**WHAT IS REQUIRED**
Answer with the exact lines of the following material from the one containing "14px; margin-top: 32px;" through the one containing "13px; color: #1d4ed8;", both end lines included.

-------- GIVEN RECORDS --------

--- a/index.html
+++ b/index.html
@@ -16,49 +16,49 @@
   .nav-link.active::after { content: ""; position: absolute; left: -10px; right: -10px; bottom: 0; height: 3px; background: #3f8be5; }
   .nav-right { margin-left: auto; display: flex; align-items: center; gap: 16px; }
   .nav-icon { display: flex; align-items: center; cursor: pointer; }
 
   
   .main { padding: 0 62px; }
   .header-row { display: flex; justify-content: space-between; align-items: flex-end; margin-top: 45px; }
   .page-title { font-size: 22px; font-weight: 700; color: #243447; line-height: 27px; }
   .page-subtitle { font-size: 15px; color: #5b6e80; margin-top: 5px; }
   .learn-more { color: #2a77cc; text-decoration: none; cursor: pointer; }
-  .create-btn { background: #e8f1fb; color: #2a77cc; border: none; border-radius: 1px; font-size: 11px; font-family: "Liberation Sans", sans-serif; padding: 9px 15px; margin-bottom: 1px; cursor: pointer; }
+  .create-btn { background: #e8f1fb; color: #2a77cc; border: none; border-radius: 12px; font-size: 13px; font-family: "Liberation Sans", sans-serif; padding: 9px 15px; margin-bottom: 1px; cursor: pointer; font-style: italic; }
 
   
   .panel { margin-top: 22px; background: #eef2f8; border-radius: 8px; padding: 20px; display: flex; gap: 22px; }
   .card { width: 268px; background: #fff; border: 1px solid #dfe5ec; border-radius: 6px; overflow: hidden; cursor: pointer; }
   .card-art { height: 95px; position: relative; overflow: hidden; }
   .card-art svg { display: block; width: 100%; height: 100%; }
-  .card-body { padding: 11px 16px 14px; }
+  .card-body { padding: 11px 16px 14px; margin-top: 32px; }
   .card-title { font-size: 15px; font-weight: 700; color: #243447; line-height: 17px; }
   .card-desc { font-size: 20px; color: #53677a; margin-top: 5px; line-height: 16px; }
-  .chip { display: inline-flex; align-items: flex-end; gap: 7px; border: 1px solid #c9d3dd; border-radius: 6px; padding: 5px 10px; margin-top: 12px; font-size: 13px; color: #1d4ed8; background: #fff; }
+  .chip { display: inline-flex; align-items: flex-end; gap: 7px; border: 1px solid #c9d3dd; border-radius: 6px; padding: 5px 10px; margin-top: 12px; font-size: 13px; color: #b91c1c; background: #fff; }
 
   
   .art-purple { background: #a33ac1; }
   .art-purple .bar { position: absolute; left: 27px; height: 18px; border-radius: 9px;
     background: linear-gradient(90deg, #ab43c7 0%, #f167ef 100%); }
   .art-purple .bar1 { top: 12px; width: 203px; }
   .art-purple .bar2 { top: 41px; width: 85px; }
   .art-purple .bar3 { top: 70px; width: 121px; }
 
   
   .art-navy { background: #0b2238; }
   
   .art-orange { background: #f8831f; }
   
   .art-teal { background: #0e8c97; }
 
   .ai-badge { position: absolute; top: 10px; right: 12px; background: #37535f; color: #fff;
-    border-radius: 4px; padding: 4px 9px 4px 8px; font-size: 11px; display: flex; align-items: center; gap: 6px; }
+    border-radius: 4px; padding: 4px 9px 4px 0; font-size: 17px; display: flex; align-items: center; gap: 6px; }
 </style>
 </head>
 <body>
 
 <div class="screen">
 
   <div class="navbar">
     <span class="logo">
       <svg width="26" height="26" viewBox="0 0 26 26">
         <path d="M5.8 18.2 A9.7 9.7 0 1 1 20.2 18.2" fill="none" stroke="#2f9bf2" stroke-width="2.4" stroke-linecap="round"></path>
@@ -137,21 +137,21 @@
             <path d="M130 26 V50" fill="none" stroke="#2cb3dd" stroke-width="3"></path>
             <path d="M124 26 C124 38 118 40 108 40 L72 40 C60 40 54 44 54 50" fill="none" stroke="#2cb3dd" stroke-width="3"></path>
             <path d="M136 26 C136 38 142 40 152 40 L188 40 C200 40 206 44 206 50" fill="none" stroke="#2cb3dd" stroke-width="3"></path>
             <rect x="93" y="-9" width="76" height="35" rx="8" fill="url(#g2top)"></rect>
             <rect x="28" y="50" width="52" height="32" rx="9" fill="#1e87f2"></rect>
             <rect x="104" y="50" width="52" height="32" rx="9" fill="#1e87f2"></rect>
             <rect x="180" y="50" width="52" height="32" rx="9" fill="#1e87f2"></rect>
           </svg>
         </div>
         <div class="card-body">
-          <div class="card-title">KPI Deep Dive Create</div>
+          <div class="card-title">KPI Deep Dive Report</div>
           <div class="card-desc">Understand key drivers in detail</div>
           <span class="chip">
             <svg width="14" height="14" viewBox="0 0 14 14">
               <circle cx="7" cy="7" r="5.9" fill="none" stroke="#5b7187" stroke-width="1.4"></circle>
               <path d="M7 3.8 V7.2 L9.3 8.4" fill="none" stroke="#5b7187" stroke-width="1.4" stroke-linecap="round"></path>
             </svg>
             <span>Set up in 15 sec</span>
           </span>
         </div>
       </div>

--------
-------- GIVEN RECORDS --------

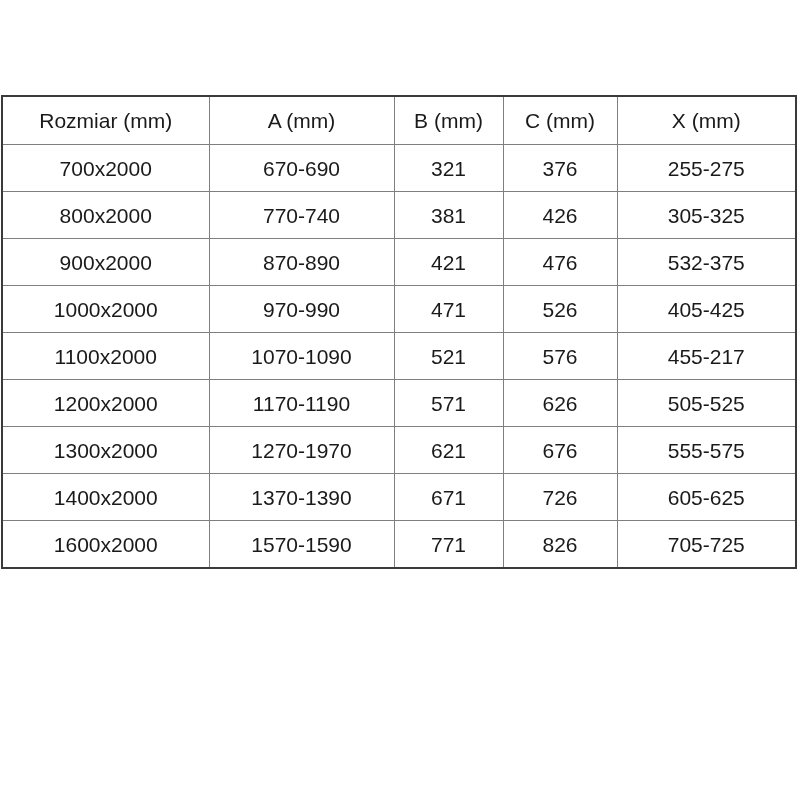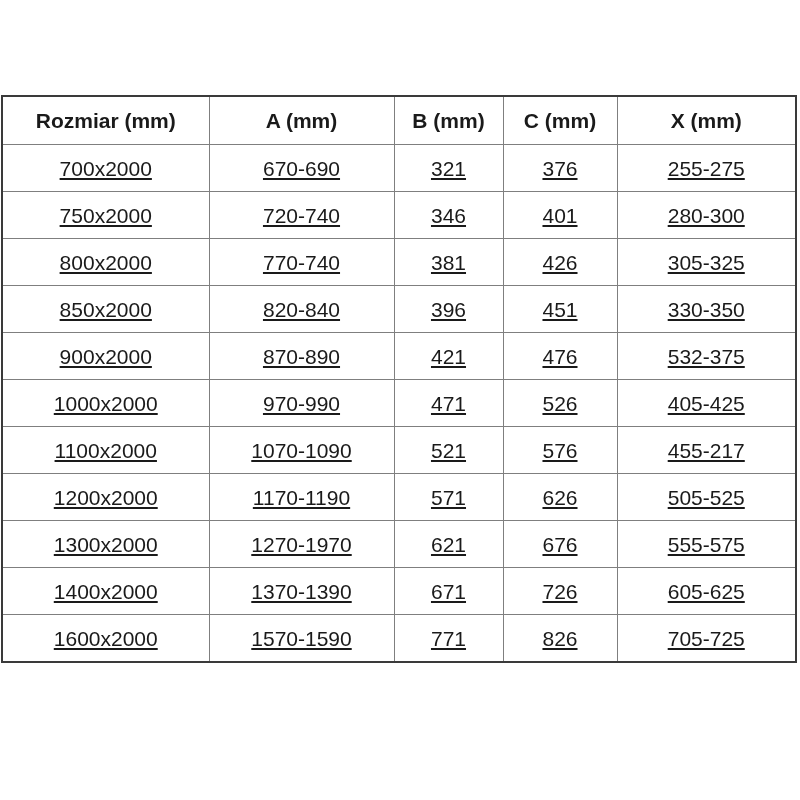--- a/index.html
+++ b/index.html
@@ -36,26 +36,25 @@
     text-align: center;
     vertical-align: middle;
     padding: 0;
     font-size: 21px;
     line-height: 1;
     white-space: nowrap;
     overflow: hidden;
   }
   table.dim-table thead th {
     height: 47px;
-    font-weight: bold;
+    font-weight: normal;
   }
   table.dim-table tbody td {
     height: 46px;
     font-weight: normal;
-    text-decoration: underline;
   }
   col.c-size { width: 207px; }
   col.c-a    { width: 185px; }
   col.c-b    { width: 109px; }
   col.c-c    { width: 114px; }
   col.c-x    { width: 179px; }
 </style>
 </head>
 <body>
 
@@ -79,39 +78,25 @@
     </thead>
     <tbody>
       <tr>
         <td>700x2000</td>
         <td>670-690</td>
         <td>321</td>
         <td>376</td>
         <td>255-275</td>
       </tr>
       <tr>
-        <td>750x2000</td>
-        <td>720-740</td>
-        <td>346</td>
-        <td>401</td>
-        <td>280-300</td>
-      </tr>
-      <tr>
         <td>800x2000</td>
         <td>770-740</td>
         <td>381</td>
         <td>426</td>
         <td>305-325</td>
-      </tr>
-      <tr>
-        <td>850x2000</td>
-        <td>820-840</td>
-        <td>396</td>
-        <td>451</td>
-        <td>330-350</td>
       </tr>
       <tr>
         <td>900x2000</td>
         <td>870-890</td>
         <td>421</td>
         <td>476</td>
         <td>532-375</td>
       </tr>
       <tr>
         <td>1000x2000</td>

--------
-------- GIVEN RECORDS --------

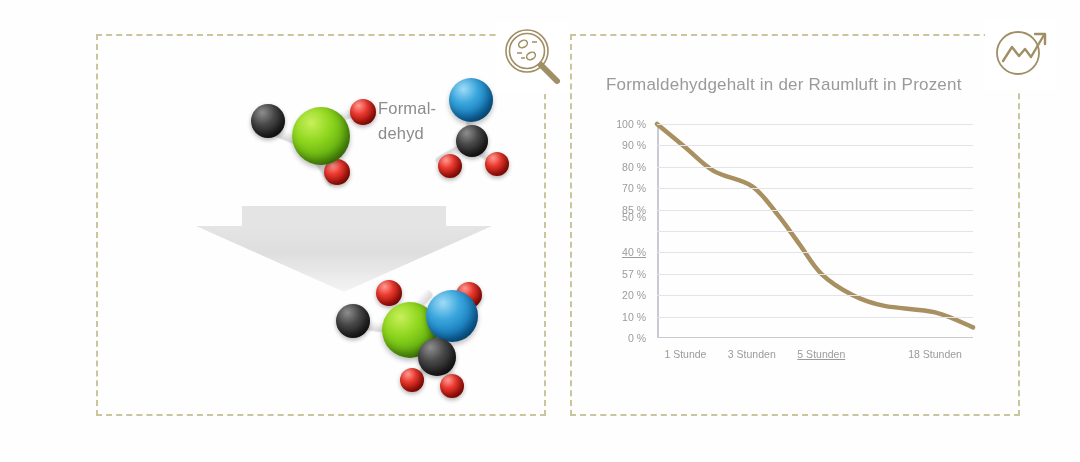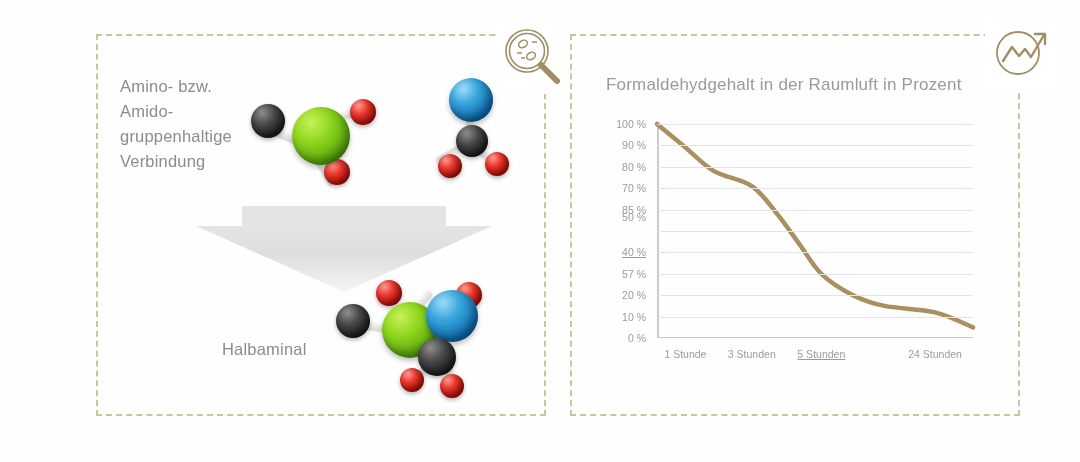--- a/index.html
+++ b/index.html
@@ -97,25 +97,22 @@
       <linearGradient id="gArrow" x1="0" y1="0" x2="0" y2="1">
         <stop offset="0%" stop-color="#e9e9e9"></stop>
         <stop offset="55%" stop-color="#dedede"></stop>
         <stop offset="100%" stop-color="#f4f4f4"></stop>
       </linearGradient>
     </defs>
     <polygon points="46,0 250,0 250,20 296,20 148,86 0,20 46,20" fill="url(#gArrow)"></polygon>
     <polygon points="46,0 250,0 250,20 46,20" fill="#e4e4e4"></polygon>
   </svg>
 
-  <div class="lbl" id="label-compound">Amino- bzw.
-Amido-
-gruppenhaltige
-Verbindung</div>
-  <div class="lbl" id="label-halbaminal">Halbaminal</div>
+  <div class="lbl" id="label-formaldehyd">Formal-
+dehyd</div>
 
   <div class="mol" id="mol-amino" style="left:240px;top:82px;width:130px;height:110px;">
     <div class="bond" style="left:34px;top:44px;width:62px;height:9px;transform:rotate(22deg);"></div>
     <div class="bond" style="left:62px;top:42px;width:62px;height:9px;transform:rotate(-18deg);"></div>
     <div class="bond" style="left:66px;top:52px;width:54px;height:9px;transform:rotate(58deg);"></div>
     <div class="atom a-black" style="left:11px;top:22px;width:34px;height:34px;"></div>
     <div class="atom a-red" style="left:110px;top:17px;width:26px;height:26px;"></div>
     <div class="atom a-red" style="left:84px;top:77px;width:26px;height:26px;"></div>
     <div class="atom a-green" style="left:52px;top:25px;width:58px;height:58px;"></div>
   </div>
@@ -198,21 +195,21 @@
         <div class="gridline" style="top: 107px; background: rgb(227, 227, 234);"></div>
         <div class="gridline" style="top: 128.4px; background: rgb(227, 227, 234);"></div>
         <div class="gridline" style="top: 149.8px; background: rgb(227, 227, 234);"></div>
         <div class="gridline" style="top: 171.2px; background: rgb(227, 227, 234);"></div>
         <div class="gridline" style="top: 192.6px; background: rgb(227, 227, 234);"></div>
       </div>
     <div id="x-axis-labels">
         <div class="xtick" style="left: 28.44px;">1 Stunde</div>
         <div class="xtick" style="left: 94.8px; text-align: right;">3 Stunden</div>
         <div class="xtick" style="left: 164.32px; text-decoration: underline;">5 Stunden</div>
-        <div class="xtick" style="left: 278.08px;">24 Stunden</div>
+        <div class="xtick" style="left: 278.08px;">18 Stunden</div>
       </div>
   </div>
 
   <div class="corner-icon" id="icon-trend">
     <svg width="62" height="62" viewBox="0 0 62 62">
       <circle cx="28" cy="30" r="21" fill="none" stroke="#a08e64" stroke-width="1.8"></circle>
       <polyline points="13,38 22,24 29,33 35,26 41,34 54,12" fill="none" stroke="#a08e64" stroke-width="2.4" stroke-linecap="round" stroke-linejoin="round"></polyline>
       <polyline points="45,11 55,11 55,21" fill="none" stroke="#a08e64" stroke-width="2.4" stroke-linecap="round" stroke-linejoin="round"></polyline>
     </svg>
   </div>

--------

**REPLY**
+  .card-body { padding: 11px 16px 14px; margin-top: 32px; }
   .card-title { font-size: 15px; font-weight: 700; color: #243447; line-height: 17px; }
   .card-desc { font-size: 20px; color: #53677a; margin-top: 5px; line-height: 16px; }
-  .chip { display: inline-flex; align-items: flex-end; gap: 7px; border: 1px solid #c9d3dd; border-radius: 6px; padding: 5px 10px; margin-top: 12px; font-size: 13px; color: #1d4ed8; background: #fff; }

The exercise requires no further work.